About this task:
Word for word, restate the entries below and exclude every image.

Collection entries
***

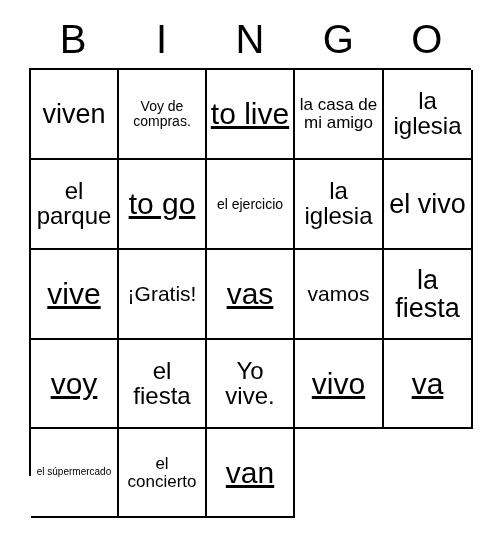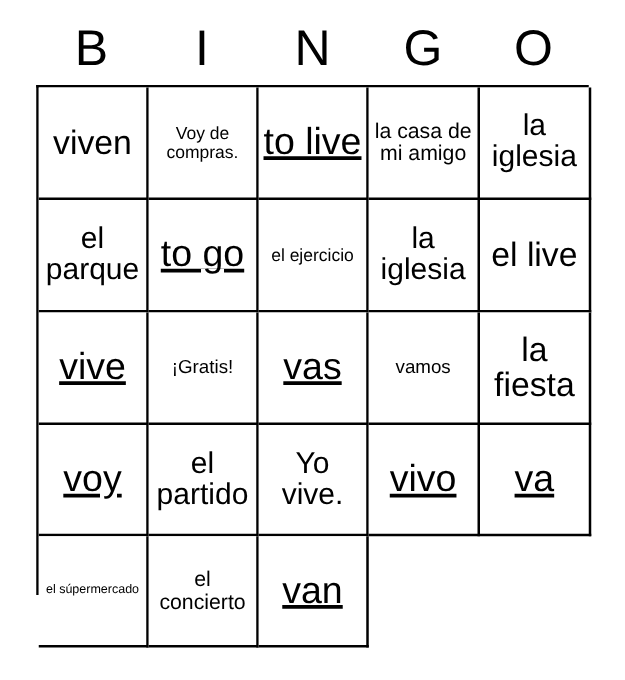"el live" span.cell-text { text: live -> vivo }
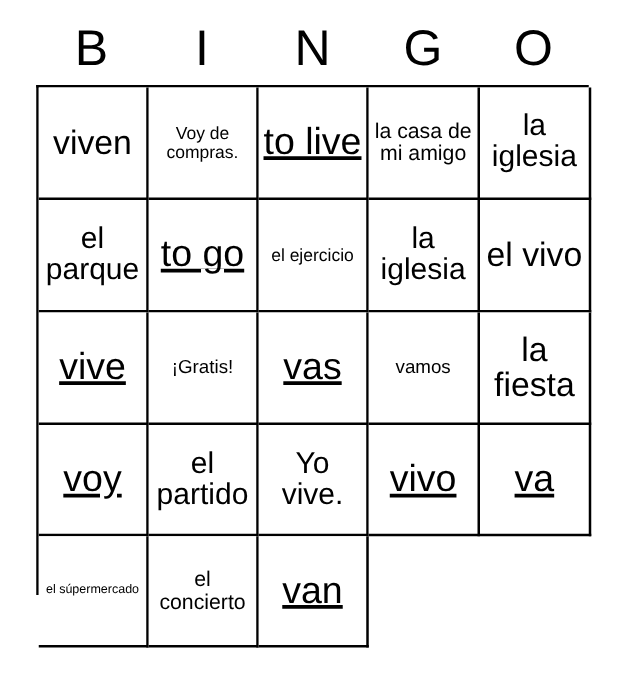"¡Gratis!" .fs-md { font-size: 15px -> 21px }
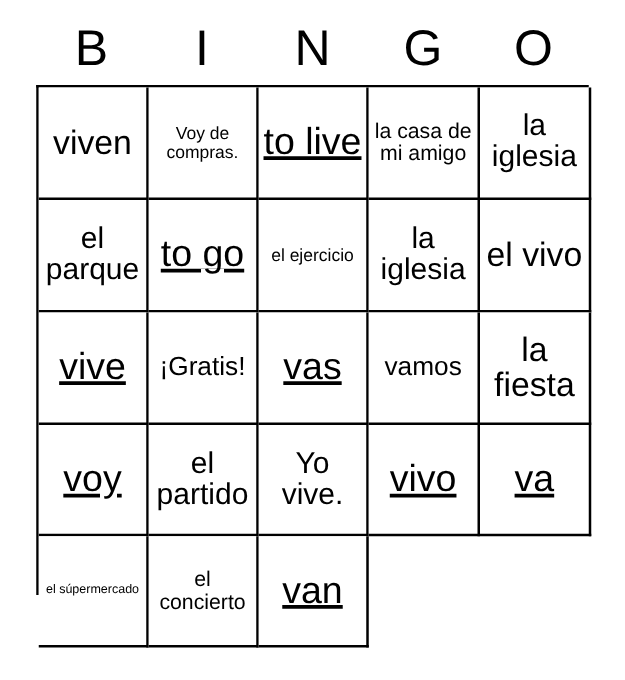"el partido" span.cell-text { text: partido -> fiesta }
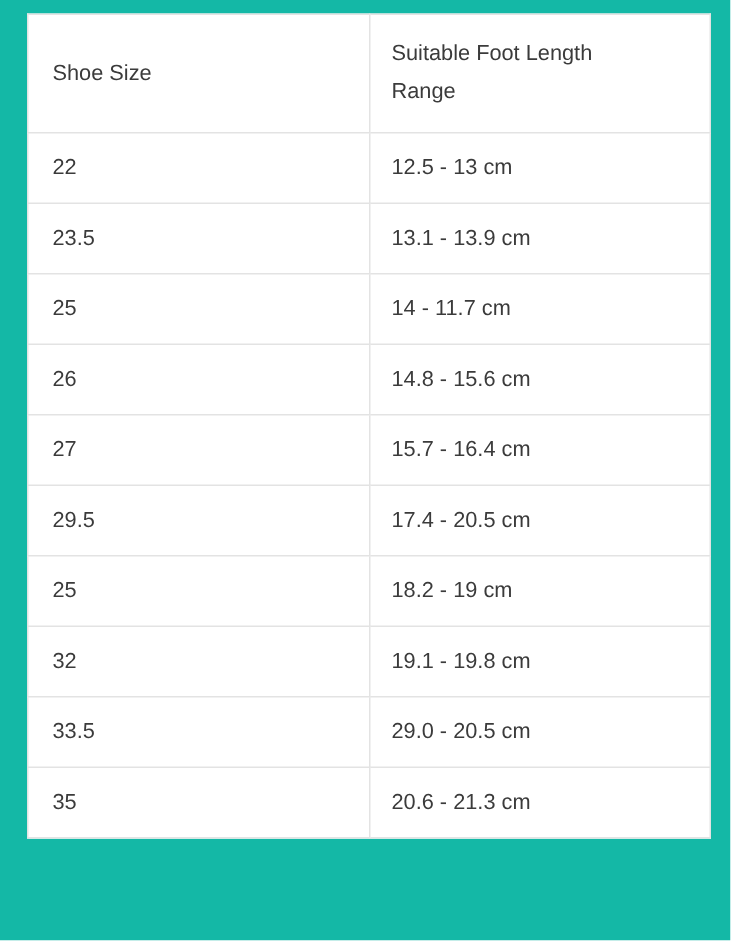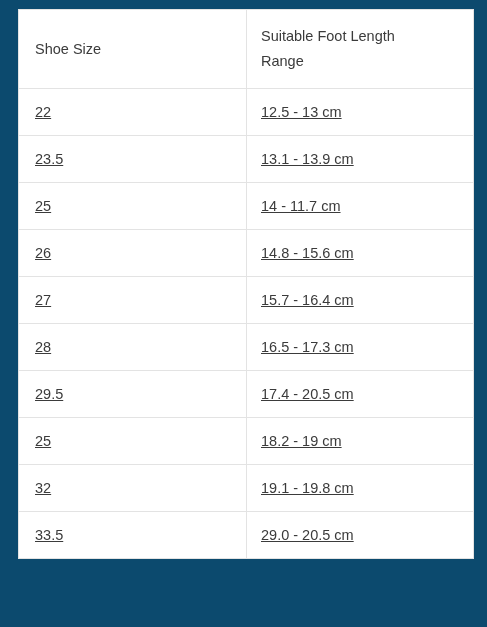"Shoe Size" .page { background: #0c4a6e -> #14b8a6 }
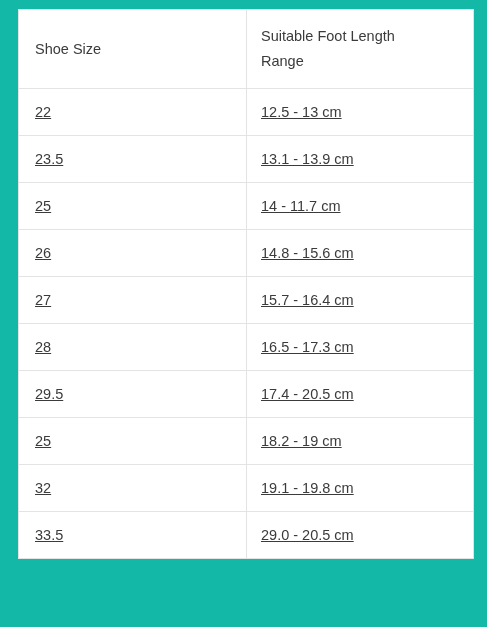"22" table.size-table tbody td { text-decoration: underline -> none }
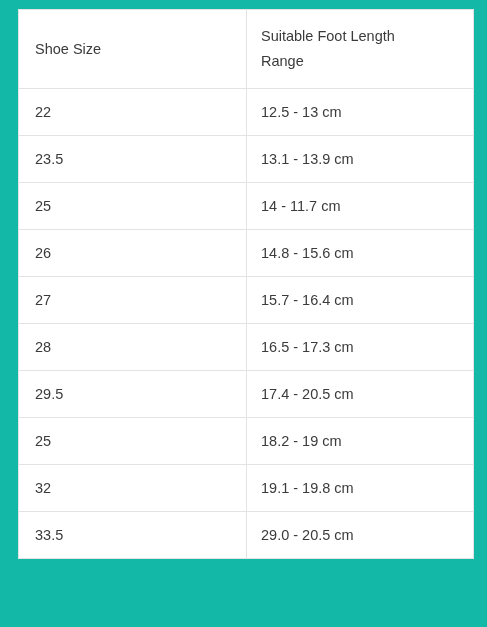"28" tr { html: <tr> <td>28</td> <td>16.5 - 17.3 cm</td> </tr> -> none }
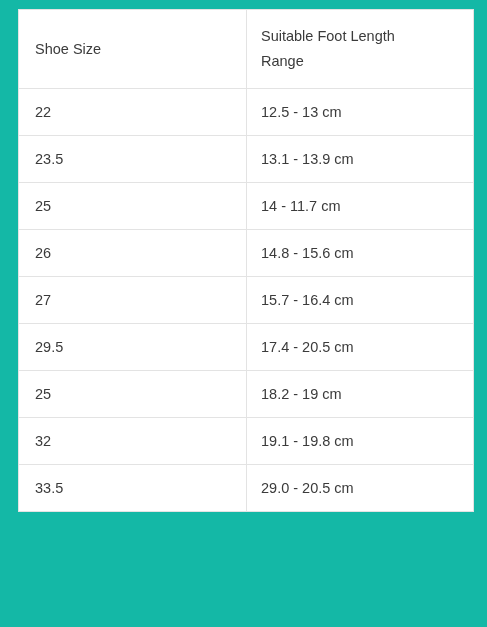"35" tr { html: none -> <tr> <td>35</td> <td>20.6 - 21.3 cm</td> </tr> }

***

Written answer:
"el live" span.cell-text { text: live -> vivo }
"¡Gratis!" .fs-md { font-size: 15px -> 21px }
"el partido" span.cell-text { text: partido -> fiesta }
"Shoe Size" .page { background: #0c4a6e -> #14b8a6 }
"22" table.size-table tbody td { text-decoration: underline -> none }
"28" tr { html: <tr> <td>28</td> <td>16.5 - 17.3 cm</td> </tr> -> none }
"35" tr { html: none -> <tr> <td>35</td> <td>20.6 - 21.3 cm</td> </tr> }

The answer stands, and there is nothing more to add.